Law school at Hofstra University

The Maurice A. Deane School of Law at Hofstra University, also known as Hofstra Law School and colloquially as Hofstra Law, is a law school located in Hempstead, on Long Island, in New York, United States. It is affiliated with – and located on the campus of – Hofstra University.

== Overview ==
Founded in 1970 and accredited by the ABA in 1971, the school offers JD, MA, and LLM programs, as well as joint degrees. A two-year JD program for foreign-trained lawyers is available, as well as a paralegal certificate program.

As of 2025, Hofstra Law had a student-faculty ratio of 9:1. It offers over 40 affinity groups and student organizations.

Hofstra Law is widely recognized as a pioneer in fully integrating clinical education into traditional law school curriculum, with 11 clinical programs or practicums.

The law school is on the southern part of the 244 acre Hofstra University campus.

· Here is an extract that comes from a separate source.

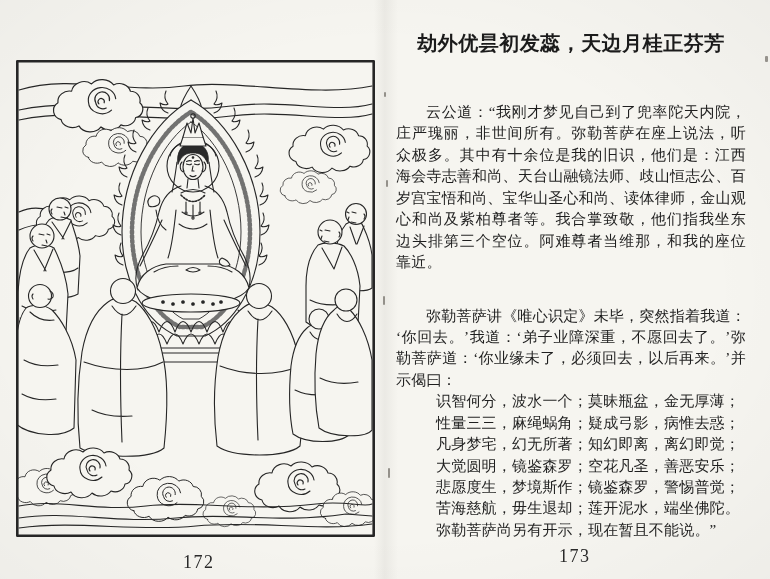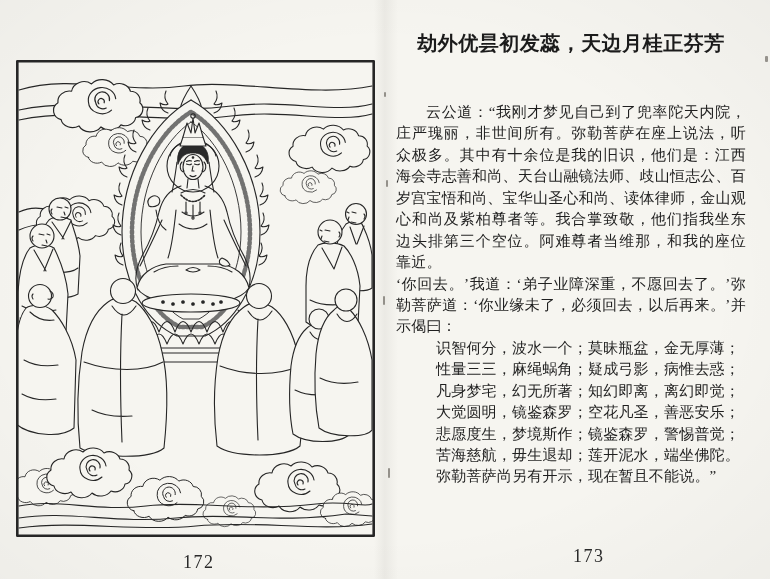"弥勒菩萨讲《唯心识定》未毕，突然指着我道：" div.ln { html: none -> <div>弥勒菩萨讲《唯心识定》未毕，突然指着我道：</div> }
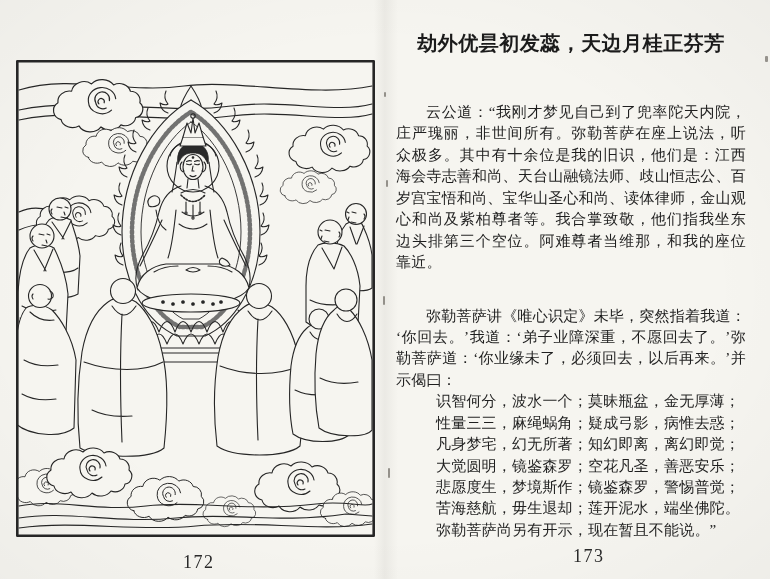"173" .pn-right { margin-left: 14px -> none }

The school was renamed the Maurice A. Deane School of Law at Hofstra University in September 2011.

== History ==
Hofstra Law was founded in 1970 by Malachy Mahon, the law school's first dean, and the youngest law school dean in the country at age 34. At the time, Hofstra Law was the first law school started in New York in 45 years. Mahon left a position at Fordham Law School to become Hofstra Law's administrator in 1968 and was responsible for choosing all of the faculty and developing the curriculum for the school. The first class consisted of 79 students.

The first members of the faculty were appointed in 1969, and the school was officially founded in 1970.

Hofstra Law won full recognition in 1973, becoming accredited by the Association of American Law Schools, before the law school graduated its first class in June of that year.

Hofstra Law was one of the first to establish clinical education, starting The Neighborhood Law Office to provide legal assistance to individuals of limited means, while providing Hofstra Law students with clinical experience.

== Academics ==
Hofstra Law offers Juris Doctor concentrations in Business Law, Corporate Compliance, Criminal Law and Procedure, Family Law, Health Law, Intellectual Property Law, and International Law.

In addition, Hofstra Law offers joint degree programs including a JD/MBA with Hofstra's Frank G. Zarb School of Business and a JD/MPH in conjunction with Hofstra's School of Health Sciences and Human Services, along with LLM programs both in person and online.

===Degree programs===

- JD program
- JD/MA in Bioethics
- JD/Master of Business Administration (JD/MBA)
- JD/Master of Public Health (JD/MPH)
- JD/Master of Linguistics: Foreign Linguistics (JD/MALFL)
- MA Bioethics
- LLM American Legal Studies
- LLM Family Law

===Online programs===
- LLM Health Law and Policy
- MA Health Law and Policy

===Experiential learning===

Hofstra Law offers experiential programs for students to gain hands-on experience. All Hofstra Law students participate in an experiential learning course during their second year.

Clinical and practicum programs offered at Hofstra Law School include:

- Asylum Clinic
- Community and Economic Development Clinic
- Clinical Prosecution Practicum
- Defender Clinic
- Deportation Defense Clinic
- Law Reform Advocacy Clinic
- Legal Hand Call-in Center
- Hofstra-Northwell Medical-Legal Partnership
- Pro Se Legal Assistance Program
- Robert W. Entenmann Veterans Law Clinic
- Youth Advocacy Clinic

===Centers and institutes===
Hofstra Law houses several centers and institutes fostering research, education, and action on critical issues.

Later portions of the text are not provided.